I’m not a masochist desperately trying to get burned with every post I read, but I’m not a passive drone either. 

One of the reasons I started a blog in 2014 was to write content I wished to read. Sounds a little self-serving but hold on …

Before 2014 I would read blog posts in which people would share their non-stop happy thoughts like we were in some kind of pre-heaven lobby. And then I would read the most abrasive blog posts that cursed the world and everyone in it. I don’t know, I just find both tasteless if I’m being honest.

Where was the analysis — the self-critique — the deep dives?

Often times people are intimidated by the idea of being open on their own blogs. The idea of addressing topics that are considered sensitive or divisive. Because it’s hard work, obviously, and people don’t like being wrong or appearing less competent. Looking to preserve their reputation.

Well, I say screw that reputation lol 

No matter how hard you may try to be “right” all the time, you’re always going to be wrong somehow. That’s just a fact.

Take me, for example, I’ve done a few deep dives like The Gigachad Vortex or Why Fight Club Continues to Be Culturally Relevant.

Despite all the work I put in, are they perfect? Absolutely not. In fact, I’ve had a few corrections pointed out to me, which is great because I learned something.

When we pursue the truth, in whichever capacity, we can never reach an absolute. I believe truth is a process — a continuous discovery. There’s no way one person can find the truth on their own, not an objective truth at least.

We need to share our experiences, critique our shared realities and find a synthesis of some kind. And one of the ways we can achieve this is by letting go of the assumption that we’re required to be perfect know-it-alls that have reached the ultimate zen state. 

To have the courage to correct someone who’s wrong and to have the humility and willingness to learn when we’re being corrected.

I’m literally putting myself out there with posts such as these. Giving an open invitation to readers to call me out wherever they think I’m wrong. 

Know why? Because that’s how we get to think.

One of my favourite quotes says, “To think is to choose to be uncomfortable”. Contrary to popular belief there’s nothing simple about thinking. You don’t need to think to brush your teeth or switch on a light; in fact, these are things that happen on auto-pilot. 

For example: When someone drinks water from a glass, they don’t think: 

Glass +Touch Glass + Bring Glass To Mouth + Drink +Put Glass Down.
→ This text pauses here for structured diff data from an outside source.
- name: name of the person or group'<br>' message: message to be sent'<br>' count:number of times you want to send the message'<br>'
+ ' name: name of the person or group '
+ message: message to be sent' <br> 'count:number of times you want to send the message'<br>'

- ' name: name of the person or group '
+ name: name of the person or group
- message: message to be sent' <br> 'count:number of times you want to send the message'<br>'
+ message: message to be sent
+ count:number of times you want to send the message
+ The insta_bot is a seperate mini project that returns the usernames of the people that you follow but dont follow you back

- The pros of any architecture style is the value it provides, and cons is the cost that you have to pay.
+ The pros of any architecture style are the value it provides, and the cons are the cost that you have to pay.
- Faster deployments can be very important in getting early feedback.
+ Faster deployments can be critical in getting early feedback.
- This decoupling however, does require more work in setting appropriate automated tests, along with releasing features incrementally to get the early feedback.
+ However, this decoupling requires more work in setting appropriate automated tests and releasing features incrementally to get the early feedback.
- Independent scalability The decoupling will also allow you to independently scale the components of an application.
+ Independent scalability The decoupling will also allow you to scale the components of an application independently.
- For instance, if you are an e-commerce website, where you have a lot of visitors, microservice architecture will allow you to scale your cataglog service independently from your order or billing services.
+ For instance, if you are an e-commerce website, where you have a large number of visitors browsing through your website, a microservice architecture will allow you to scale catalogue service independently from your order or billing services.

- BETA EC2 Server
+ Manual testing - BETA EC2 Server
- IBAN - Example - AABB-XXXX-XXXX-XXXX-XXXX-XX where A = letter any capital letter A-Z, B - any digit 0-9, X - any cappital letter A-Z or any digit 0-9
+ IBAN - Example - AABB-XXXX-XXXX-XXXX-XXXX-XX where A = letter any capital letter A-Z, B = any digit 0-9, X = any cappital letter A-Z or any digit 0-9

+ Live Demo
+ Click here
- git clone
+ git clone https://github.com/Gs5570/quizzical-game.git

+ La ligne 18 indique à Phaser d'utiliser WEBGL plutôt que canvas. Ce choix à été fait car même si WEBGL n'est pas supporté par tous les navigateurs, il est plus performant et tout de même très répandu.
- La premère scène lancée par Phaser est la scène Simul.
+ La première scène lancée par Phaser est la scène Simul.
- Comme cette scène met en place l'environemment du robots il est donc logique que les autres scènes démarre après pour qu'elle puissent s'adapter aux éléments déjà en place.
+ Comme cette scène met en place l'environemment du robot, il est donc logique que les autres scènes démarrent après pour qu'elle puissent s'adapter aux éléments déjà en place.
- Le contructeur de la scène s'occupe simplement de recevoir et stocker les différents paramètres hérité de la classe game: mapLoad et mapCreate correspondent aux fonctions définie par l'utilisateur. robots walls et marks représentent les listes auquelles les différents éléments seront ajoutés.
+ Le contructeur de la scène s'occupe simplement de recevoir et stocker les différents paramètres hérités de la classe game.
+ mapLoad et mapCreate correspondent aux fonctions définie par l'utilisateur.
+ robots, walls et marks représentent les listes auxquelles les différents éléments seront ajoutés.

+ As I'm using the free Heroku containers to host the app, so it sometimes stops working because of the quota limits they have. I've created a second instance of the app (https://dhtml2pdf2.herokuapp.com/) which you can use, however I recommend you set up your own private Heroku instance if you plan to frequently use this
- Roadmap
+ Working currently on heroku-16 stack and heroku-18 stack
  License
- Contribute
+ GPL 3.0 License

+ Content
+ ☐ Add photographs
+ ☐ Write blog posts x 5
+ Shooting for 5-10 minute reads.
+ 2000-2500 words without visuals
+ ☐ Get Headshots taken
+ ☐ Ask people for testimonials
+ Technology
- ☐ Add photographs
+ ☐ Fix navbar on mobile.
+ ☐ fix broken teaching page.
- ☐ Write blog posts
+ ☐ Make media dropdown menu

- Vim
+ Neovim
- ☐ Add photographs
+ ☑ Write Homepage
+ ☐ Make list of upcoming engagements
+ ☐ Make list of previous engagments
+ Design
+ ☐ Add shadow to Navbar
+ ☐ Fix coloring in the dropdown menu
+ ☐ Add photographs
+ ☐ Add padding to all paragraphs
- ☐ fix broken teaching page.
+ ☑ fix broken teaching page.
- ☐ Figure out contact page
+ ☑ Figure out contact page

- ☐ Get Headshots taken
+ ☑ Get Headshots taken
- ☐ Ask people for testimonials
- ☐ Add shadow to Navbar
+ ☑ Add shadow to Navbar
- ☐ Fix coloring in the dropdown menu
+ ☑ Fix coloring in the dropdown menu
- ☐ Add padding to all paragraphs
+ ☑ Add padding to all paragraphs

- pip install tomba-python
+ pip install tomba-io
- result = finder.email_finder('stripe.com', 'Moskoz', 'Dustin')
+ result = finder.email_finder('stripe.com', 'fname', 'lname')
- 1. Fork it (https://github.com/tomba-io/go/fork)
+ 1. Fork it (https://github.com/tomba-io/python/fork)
Instead, they just do it. The process has a heuristic element to it.

The only time we get to think about mundane things like glasses and water is when they don’t work according to our approximations.  When we choke or when the water turns out to be warm instead of cold is the only time we get to notice the glass and the water inside. 

“The primary object of perception is meaning, not objects” i.e. When you see a door, you don’t think “door” (object). You think that’s a “go-through place” (meaning).

But I’ve put too much into the intro already. Considering how massive of a task it would be to explore this topic, I thought it would be best to collaborate with other bloggers I know (Secret Bree and Raw Earth Ink). It’s no small undertaking, but I figured if we’re going to critique how watered down a majority of content is, better to look at it from all perspectives.

Despite the intro sounding like I hate all “boring” content, I believe there’s a place for it — and we’ll also get into that. It’s our hope that by the time this post is done we would all have learned something. Starting with why “boring” or milquetoast content may not be so bad.


 Alright, here we go: 



Allow me to start by disagreeing O.D, because variety is the spice of life 😉 I’m here to defend Instapoets and influencers everywhere! You say content is watered down and without depth, I say get with the times.

The belief in the decay of society is not new

The belief that people are watering-down communication/expression or ‘pitching to the masses’ is nothing new. The feeling of societal decay and the loss of integrity and morality has happened since the beginning of human generations. There’s a great article outlining 2,500 years of recorded comments of people’s concern at the ‘lack’ of morality with the next generation or social movement (see below). Hence, when we make these comments today, it’s wise to view them against the patterns of history. When new generations emerge and change things, the older generations are usually offended. Change tends to make us uncomfortable, so what we view as an ‘non-committal attitude’ or ‘boring’, may simply be a shift in generations. I’ll explore cultural change a bit later. 

It is really watered down or is it pitching to your audience? 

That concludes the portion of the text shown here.